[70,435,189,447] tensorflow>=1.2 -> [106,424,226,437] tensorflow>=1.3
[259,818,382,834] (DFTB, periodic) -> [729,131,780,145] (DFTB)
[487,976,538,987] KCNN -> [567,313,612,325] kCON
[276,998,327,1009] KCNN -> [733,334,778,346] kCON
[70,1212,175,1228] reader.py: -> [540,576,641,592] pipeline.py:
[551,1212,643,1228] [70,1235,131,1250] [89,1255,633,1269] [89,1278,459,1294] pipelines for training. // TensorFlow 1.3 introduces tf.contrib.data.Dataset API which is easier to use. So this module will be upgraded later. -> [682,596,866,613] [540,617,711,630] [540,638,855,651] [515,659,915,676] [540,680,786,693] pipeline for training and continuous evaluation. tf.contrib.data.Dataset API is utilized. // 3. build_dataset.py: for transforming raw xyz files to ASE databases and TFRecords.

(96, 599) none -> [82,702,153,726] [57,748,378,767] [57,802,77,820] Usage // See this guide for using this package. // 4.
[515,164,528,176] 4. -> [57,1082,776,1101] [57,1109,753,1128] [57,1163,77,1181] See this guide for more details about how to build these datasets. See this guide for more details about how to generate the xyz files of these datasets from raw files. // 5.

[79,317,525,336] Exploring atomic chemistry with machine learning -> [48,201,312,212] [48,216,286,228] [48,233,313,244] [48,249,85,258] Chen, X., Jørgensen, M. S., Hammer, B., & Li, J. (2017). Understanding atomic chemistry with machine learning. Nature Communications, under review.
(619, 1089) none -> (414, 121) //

WHAT THIS TASK INVOLVES:
Go through the records above and repeat each one exactly.

OUTPUT BELOW:
[70,435,189,447] tensorflow>=1.2 -> [106,424,226,437] tensorflow>=1.3
[259,818,382,834] (DFTB, periodic) -> [729,131,780,145] (DFTB)
[487,976,538,987] KCNN -> [567,313,612,325] kCON
[276,998,327,1009] KCNN -> [733,334,778,346] kCON
[70,1212,175,1228] reader.py: -> [540,576,641,592] pipeline.py:
[551,1212,643,1228] [70,1235,131,1250] [89,1255,633,1269] [89,1278,459,1294] pipelines for training. // TensorFlow 1.3 introduces tf.contrib.data.Dataset API which is easier to use. So this module will be upgraded later. -> [682,596,866,613] [540,617,711,630] [540,638,855,651] [515,659,915,676] [540,680,786,693] pipeline for training and continuous evaluation. tf.contrib.data.Dataset API is utilized. // 3. build_dataset.py: for transforming raw xyz files to ASE databases and TFRecords.

(96, 599) none -> [82,702,153,726] [57,748,378,767] [57,802,77,820] Usage // See this guide for using this package. // 4.
[515,164,528,176] 4. -> [57,1082,776,1101] [57,1109,753,1128] [57,1163,77,1181] See this guide for more details about how to build these datasets. See this guide for more details about how to generate the xyz files of these datasets from raw files. // 5.

[79,317,525,336] Exploring atomic chemistry with machine learning -> [48,201,312,212] [48,216,286,228] [48,233,313,244] [48,249,85,258] Chen, X., Jørgensen, M. S., Hammer, B., & Li, J. (2017). Understanding atomic chemistry with machine learning. Nature Communications, under review.
(619, 1089) none -> (414, 121) //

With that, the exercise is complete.